Changing default parameters can prevent false peaks in population size estimations.
In the final chapter of my PhD thesis, I explored the impact of hybridization on the evolutionary history of the True Geese (eventually published in BMC Evolutionary Biology). One of the genomic analyses involved a pairwise sequentially Markovian coalescent (PSMC) approach which uses estimates of coalescent times to infer changes in effective population size (Ne) over time. This technique – developed by Heng Li and Richard Durbin – is nicely explained by David Reich in his book Who We Are and How We Got Here:
A 2011 paper by Heng Li and Richard Durbin showed that the idea that a single person’s genome contains information about a multitude of ancestors was not just a theoretical possibility, but a reality. To decipher the deep history of a population from a single person’s DNA, Li and Durbin leveraged the fact that any single person actually carries not one but two genomes: one from his or her father and one from his or her mother. Thus it is possible to count the number of mutations separating the genome a person receives from his or her mother and the genome the person receives from his or her father to determine when they shared a common ancestor at each location. By examining the range of dates when these ancestors lived—plotting the ages of one hundred thousand Adams and Eves—Li and Durbin established the size of the ancestral population at different times. In a small population, there is a substantial chance that two randomly chosen genome sequences derive from the same parent genome sequence, because the individuals who carry them share a parent. However, in a large population the chance is far lower. Thus, the times in the past when the population size was low can be identified based on the periods in the past when a disproportionate fraction of lineages have evidence of sharing common ancestors.

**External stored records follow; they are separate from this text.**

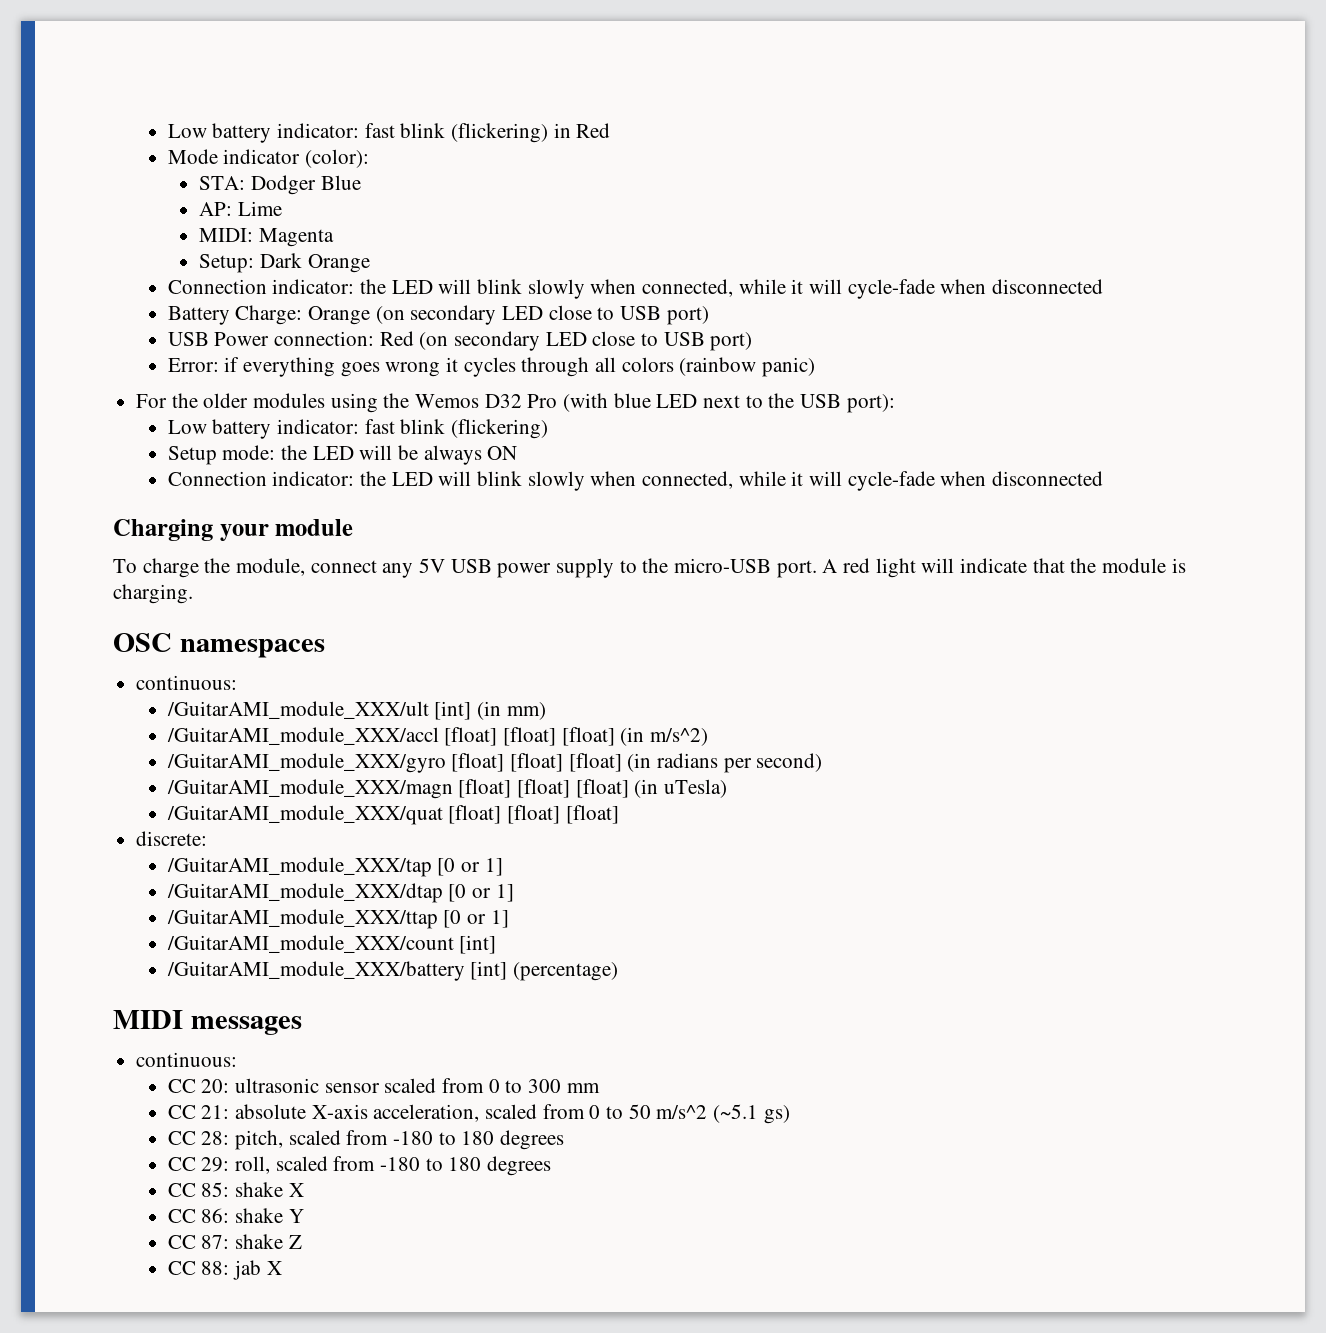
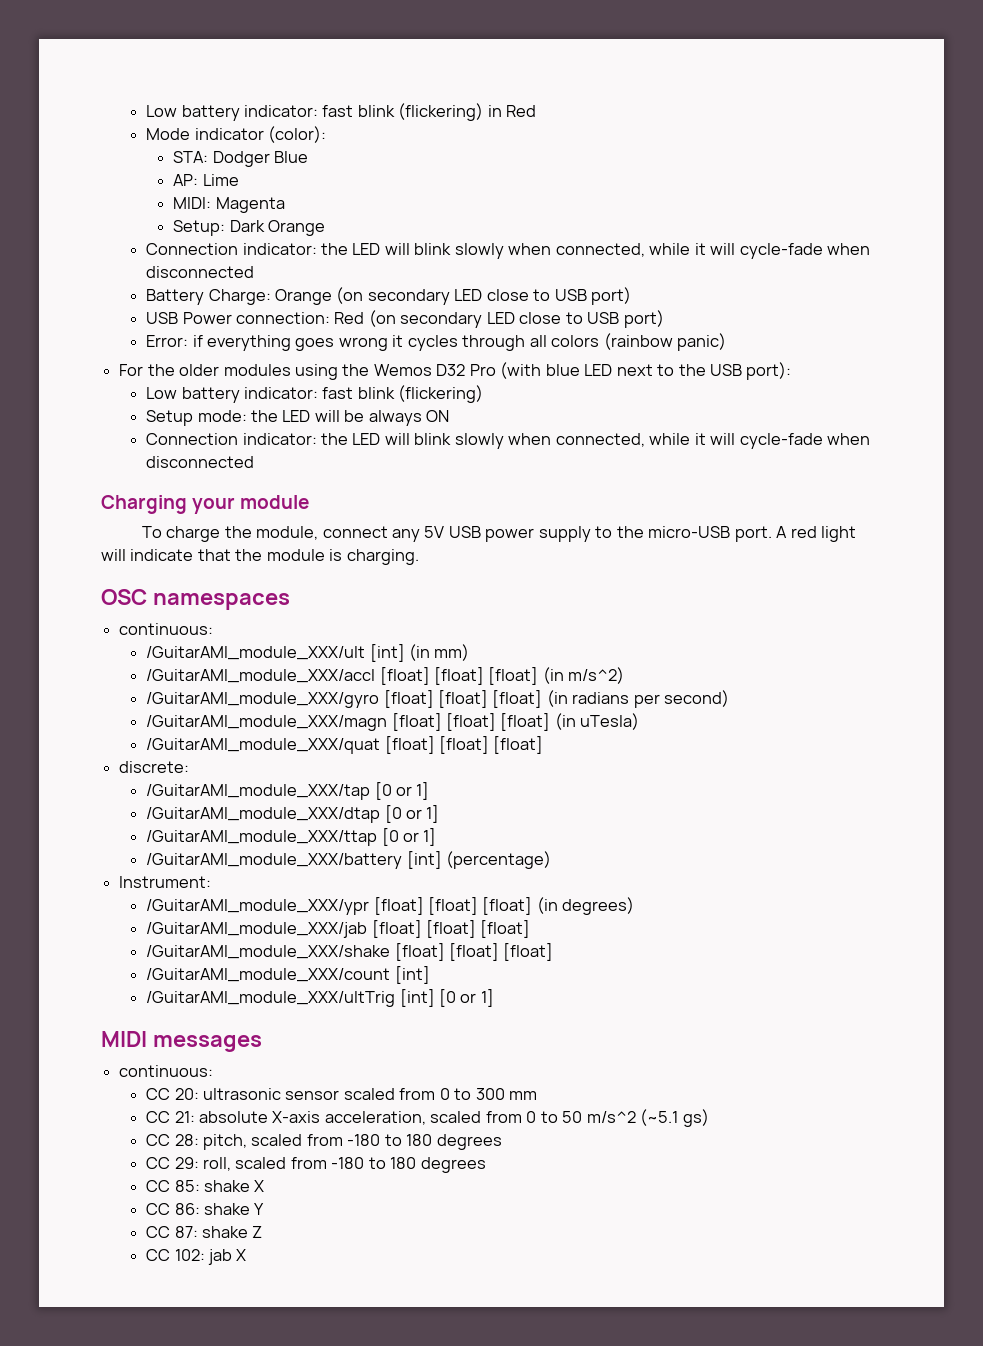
+ /GuitarAMI_module_XXX/battery [int] (percentage)
+ Instrument:
+ /GuitarAMI_module_XXX/ypr [float] [float] [float] (in degrees)
+ /GuitarAMI_module_XXX/jab [float] [float] [float]
+ /GuitarAMI_module_XXX/shake [float] [float] [float]
  /GuitarAMI_module_XXX/count [int]
- /GuitarAMI_module_XXX/battery [int] (percentage)
+ /GuitarAMI_module_XXX/ultTrig [int] [0 or 1]
- CC 88: jab X
+ CC 102: jab X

The PSMC results from my study revealed that some goose species showed a marked increase in effective population size during the Last Glacial Maximum (about 110,000 to 12,000 years ago). We interpreted this pattern as a consequence of “population subdivision and occasional gene flow, leading to higher levels of heterozygosity and consequently higher estimates of Ne.” However, a recent paper in the journal Current Biology suggests that these population peaks might represent artefacts due to issues with default parameters.

Sophisticated Simulations
Leon Hilgers and his colleagues were analyzing several turtle species when they “detected a curious pattern of dramatic peaks followed by even more extreme population collapses.” This pattern occurred across distantly related turtle species from around the globe. Moreover, a literature search revealed similar patterns in countless other taxa, such as horses (where it was linked to expanding and contracting grasslands) and the Cape Buffalo (where it was explained by colonization of new areas). What is going on here?

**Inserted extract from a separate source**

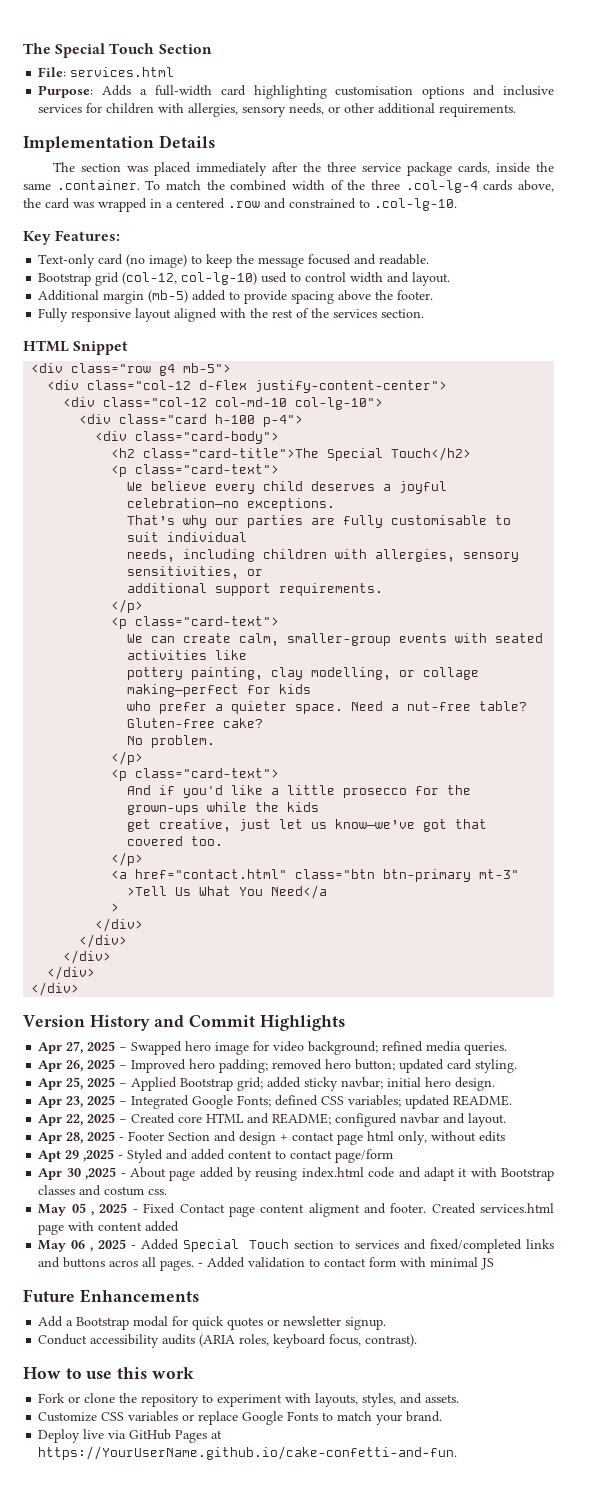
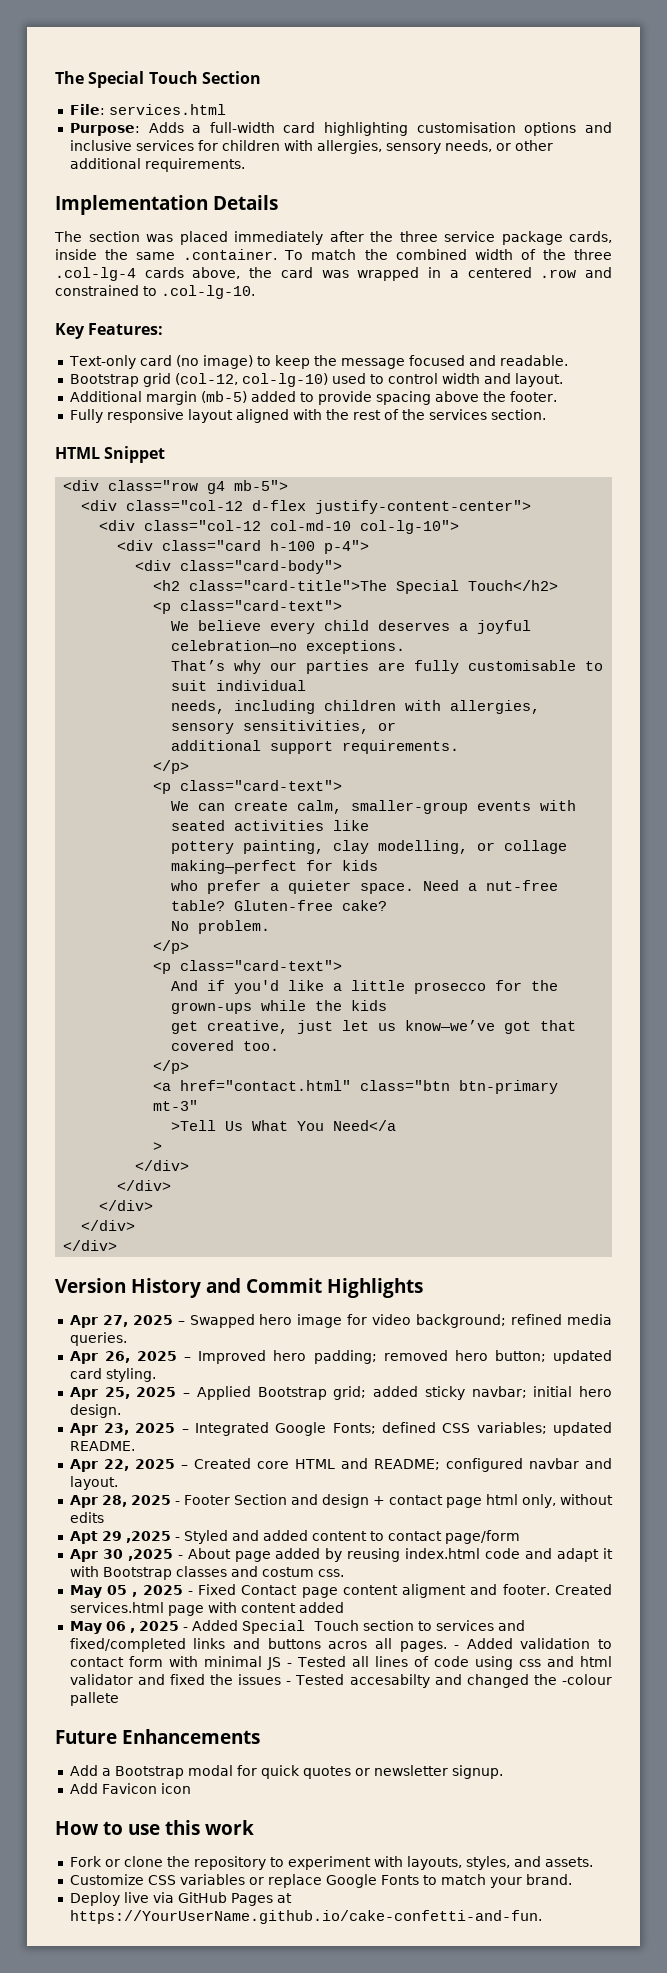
- - Added validation to contact form with minimal JS
+ - Added validation to contact form with minimal JS - Tested all lines of code using css and html validator and fixed the issues - Tested accesabilty and changed the -colour pallete
- Conduct accessibility audits (ARIA roles, keyboard focus, contrast).
+ Add Favicon icon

First, the researchers examined whether the extreme peaks might reflect genuine increases in effective population size. However, when they simulated genomes based on the expected population history, no such peaks were detected. Similarly, simulations incorporating population fragmentation failed to produce extreme peaks (except in cases with high levels of post-fragmentation gene flow). Taken together, these simulation results suggest that the observed peaks are unlikely to represent real biological phenomena.

Splitting Time Intervals
Perhaps the extreme peaks are due to a technical artifact related to PSMC parameter settings? Indeed, when the researchers adjusted some parameter settings, the peaks disappeared from the PSMC plots. To understand this finding, we need to dive into the details of the p-parameter which divides time into a series of intervals, after which PSMC estimates an effective population size for each interval.
The default setting for this parameter looks like this: “-p 4 + 25 x 2 + 4 + 6”. This series of numbers can be broken down into a set-up of time intervals. You start with four small intervals for recent times, followed by 25 groups of two intervals for the mid-range time. Next, there are four small intervals for somewhat ancient times. And the final six intervals are merged together in the very distant past.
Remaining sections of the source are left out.